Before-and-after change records
========================
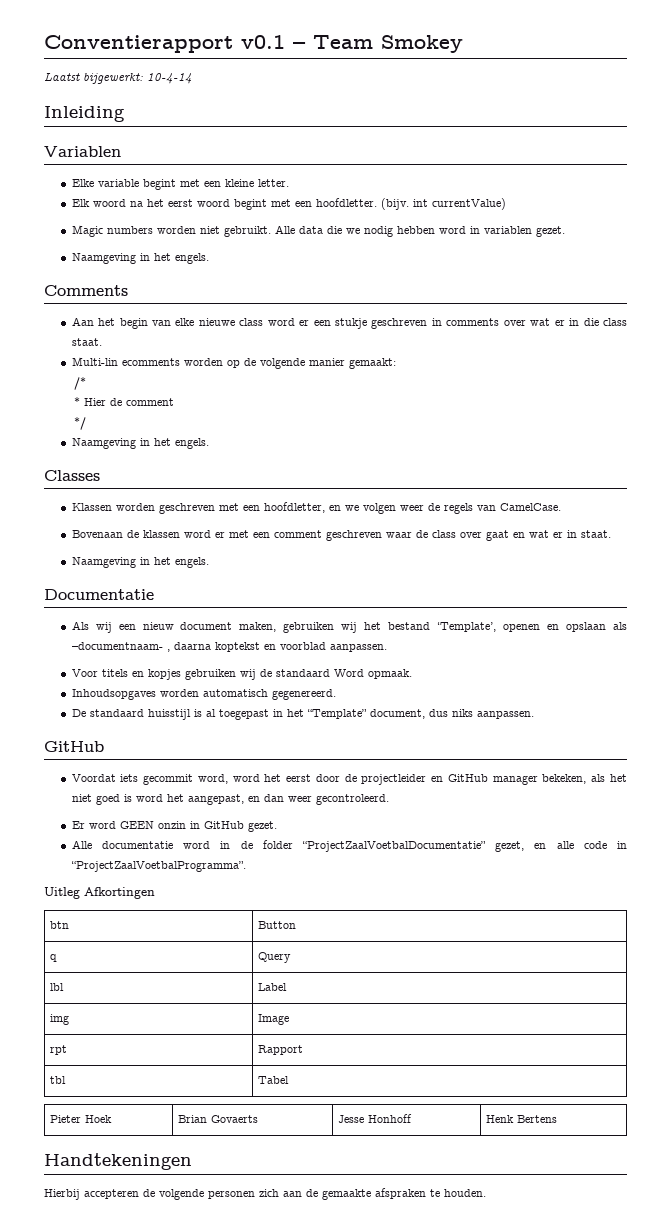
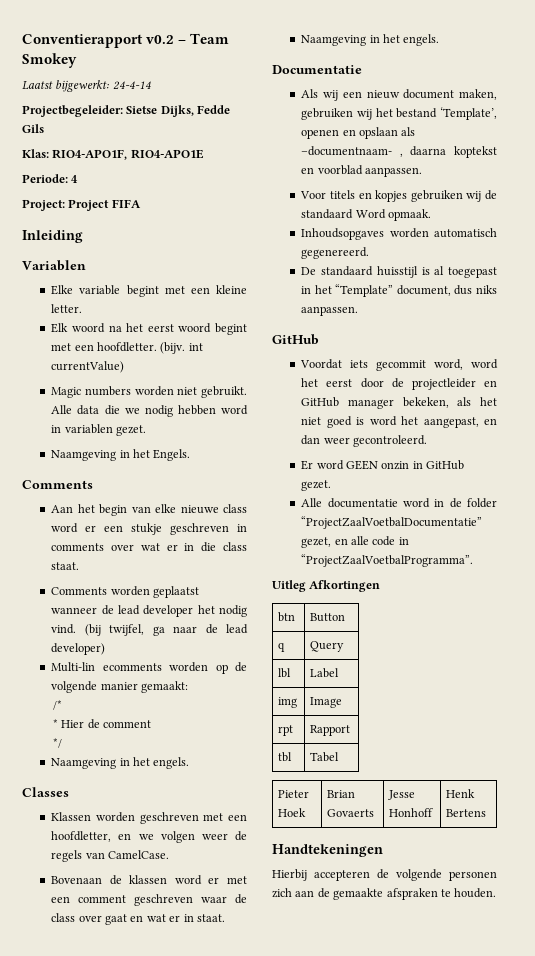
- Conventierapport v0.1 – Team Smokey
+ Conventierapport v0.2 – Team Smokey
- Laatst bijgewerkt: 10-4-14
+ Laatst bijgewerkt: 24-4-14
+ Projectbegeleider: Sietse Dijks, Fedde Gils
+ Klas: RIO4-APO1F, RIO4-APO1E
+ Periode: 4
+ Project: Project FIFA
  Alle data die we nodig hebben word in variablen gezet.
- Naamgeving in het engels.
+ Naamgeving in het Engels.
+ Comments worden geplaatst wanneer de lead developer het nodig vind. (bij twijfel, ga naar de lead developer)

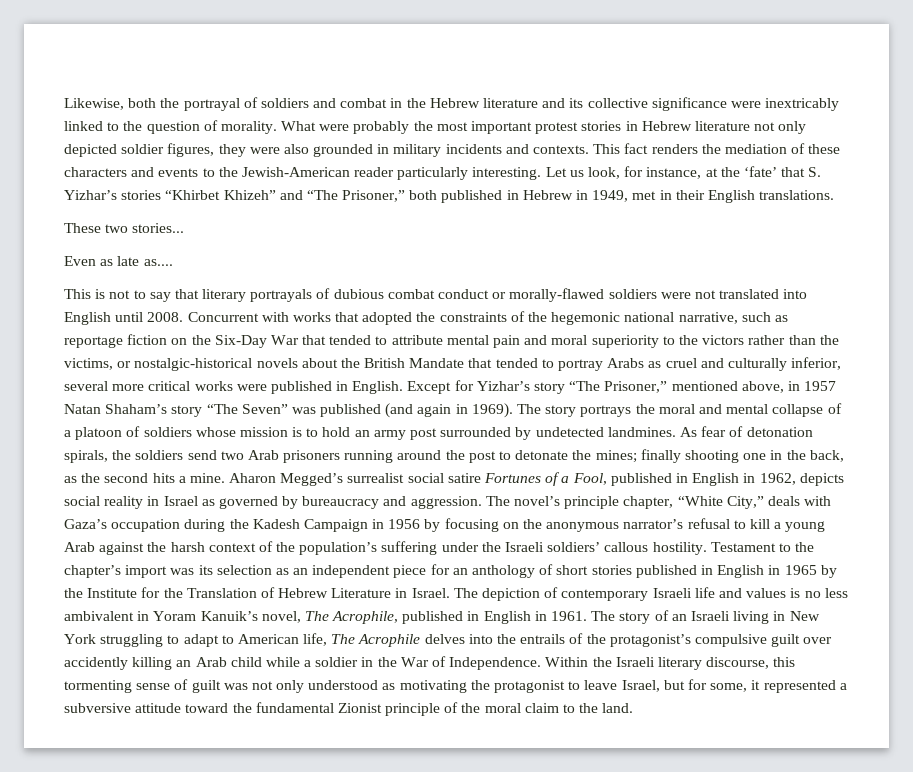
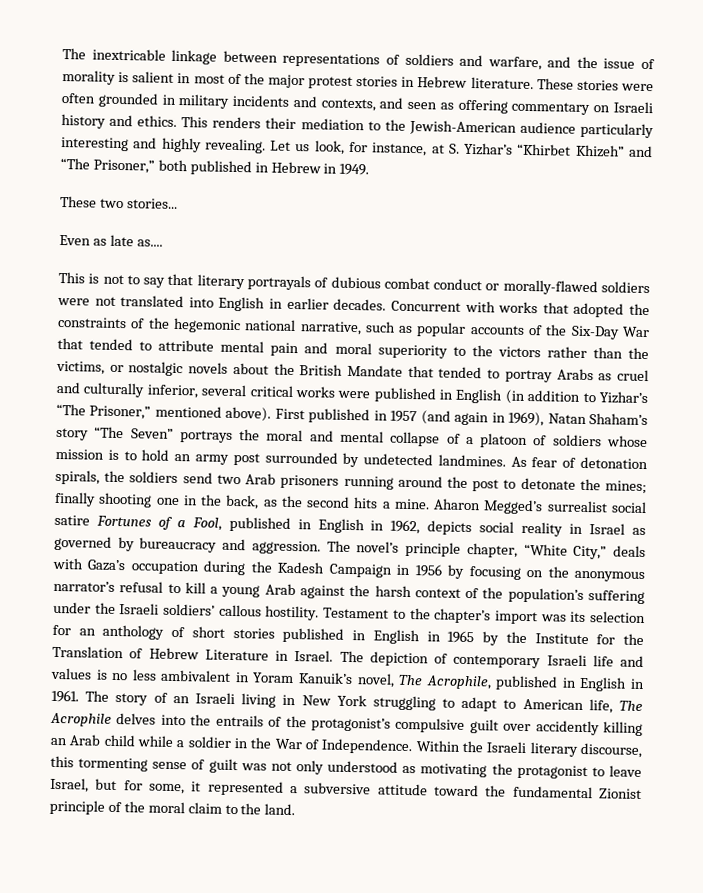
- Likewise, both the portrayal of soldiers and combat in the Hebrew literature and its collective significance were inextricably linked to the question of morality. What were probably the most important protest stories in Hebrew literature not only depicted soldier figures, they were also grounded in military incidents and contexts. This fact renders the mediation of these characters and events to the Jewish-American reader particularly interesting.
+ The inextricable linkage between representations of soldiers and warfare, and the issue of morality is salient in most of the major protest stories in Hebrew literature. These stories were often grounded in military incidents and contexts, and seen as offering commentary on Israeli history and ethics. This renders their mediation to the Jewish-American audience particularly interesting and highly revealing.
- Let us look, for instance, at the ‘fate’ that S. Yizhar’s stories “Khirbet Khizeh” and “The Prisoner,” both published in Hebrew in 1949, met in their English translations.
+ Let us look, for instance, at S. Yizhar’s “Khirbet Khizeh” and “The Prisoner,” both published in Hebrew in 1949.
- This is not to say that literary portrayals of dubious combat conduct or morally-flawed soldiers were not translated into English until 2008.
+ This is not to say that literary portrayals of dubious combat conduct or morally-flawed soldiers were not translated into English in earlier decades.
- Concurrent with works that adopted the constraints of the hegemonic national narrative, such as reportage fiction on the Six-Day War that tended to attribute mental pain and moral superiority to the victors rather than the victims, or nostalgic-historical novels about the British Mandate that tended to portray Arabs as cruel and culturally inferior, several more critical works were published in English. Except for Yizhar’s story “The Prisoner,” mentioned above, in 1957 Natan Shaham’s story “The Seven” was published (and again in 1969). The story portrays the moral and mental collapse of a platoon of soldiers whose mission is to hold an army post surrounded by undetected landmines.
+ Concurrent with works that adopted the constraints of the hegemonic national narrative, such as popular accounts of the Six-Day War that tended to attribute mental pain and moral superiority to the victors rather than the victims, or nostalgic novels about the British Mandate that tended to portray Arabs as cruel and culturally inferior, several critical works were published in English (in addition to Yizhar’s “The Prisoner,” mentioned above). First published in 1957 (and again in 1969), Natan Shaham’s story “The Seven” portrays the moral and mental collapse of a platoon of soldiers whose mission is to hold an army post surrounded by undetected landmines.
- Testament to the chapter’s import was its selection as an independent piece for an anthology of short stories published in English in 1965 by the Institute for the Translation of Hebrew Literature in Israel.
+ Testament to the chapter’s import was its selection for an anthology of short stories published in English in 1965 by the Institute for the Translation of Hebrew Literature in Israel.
========================
PROBLEM TO SOLVE — Output all of the records word for word, and keep the pictures out of the copy.

SOLVED PROBLEM —
- Conventierapport v0.1 – Team Smokey
+ Conventierapport v0.2 – Team Smokey
- Laatst bijgewerkt: 10-4-14
+ Laatst bijgewerkt: 24-4-14
+ Projectbegeleider: Sietse Dijks, Fedde Gils
+ Klas: RIO4-APO1F, RIO4-APO1E
+ Periode: 4
+ Project: Project FIFA
  Alle data die we nodig hebben word in variablen gezet.
- Naamgeving in het engels.
+ Naamgeving in het Engels.
+ Comments worden geplaatst wanneer de lead developer het nodig vind. (bij twijfel, ga naar de lead developer)

- Likewise, both the portrayal of soldiers and combat in the Hebrew literature and its collective significance were inextricably linked to the question of morality. What were probably the most important protest stories in Hebrew literature not only depicted soldier figures, they were also grounded in military incidents and contexts. This fact renders the mediation of these characters and events to the Jewish-American reader particularly interesting.
+ The inextricable linkage between representations of soldiers and warfare, and the issue of morality is salient in most of the major protest stories in Hebrew literature. These stories were often grounded in military incidents and contexts, and seen as offering commentary on Israeli history and ethics. This renders their mediation to the Jewish-American audience particularly interesting and highly revealing.
- Let us look, for instance, at the ‘fate’ that S. Yizhar’s stories “Khirbet Khizeh” and “The Prisoner,” both published in Hebrew in 1949, met in their English translations.
+ Let us look, for instance, at S. Yizhar’s “Khirbet Khizeh” and “The Prisoner,” both published in Hebrew in 1949.
- This is not to say that literary portrayals of dubious combat conduct or morally-flawed soldiers were not translated into English until 2008.
+ This is not to say that literary portrayals of dubious combat conduct or morally-flawed soldiers were not translated into English in earlier decades.
- Concurrent with works that adopted the constraints of the hegemonic national narrative, such as reportage fiction on the Six-Day War that tended to attribute mental pain and moral superiority to the victors rather than the victims, or nostalgic-historical novels about the British Mandate that tended to portray Arabs as cruel and culturally inferior, several more critical works were published in English. Except for Yizhar’s story “The Prisoner,” mentioned above, in 1957 Natan Shaham’s story “The Seven” was published (and again in 1969). The story portrays the moral and mental collapse of a platoon of soldiers whose mission is to hold an army post surrounded by undetected landmines.
+ Concurrent with works that adopted the constraints of the hegemonic national narrative, such as popular accounts of the Six-Day War that tended to attribute mental pain and moral superiority to the victors rather than the victims, or nostalgic novels about the British Mandate that tended to portray Arabs as cruel and culturally inferior, several critical works were published in English (in addition to Yizhar’s “The Prisoner,” mentioned above). First published in 1957 (and again in 1969), Natan Shaham’s story “The Seven” portrays the moral and mental collapse of a platoon of soldiers whose mission is to hold an army post surrounded by undetected landmines.
- Testament to the chapter’s import was its selection as an independent piece for an anthology of short stories published in English in 1965 by the Institute for the Translation of Hebrew Literature in Israel.
+ Testament to the chapter’s import was its selection for an anthology of short stories published in English in 1965 by the Institute for the Translation of Hebrew Literature in Israel.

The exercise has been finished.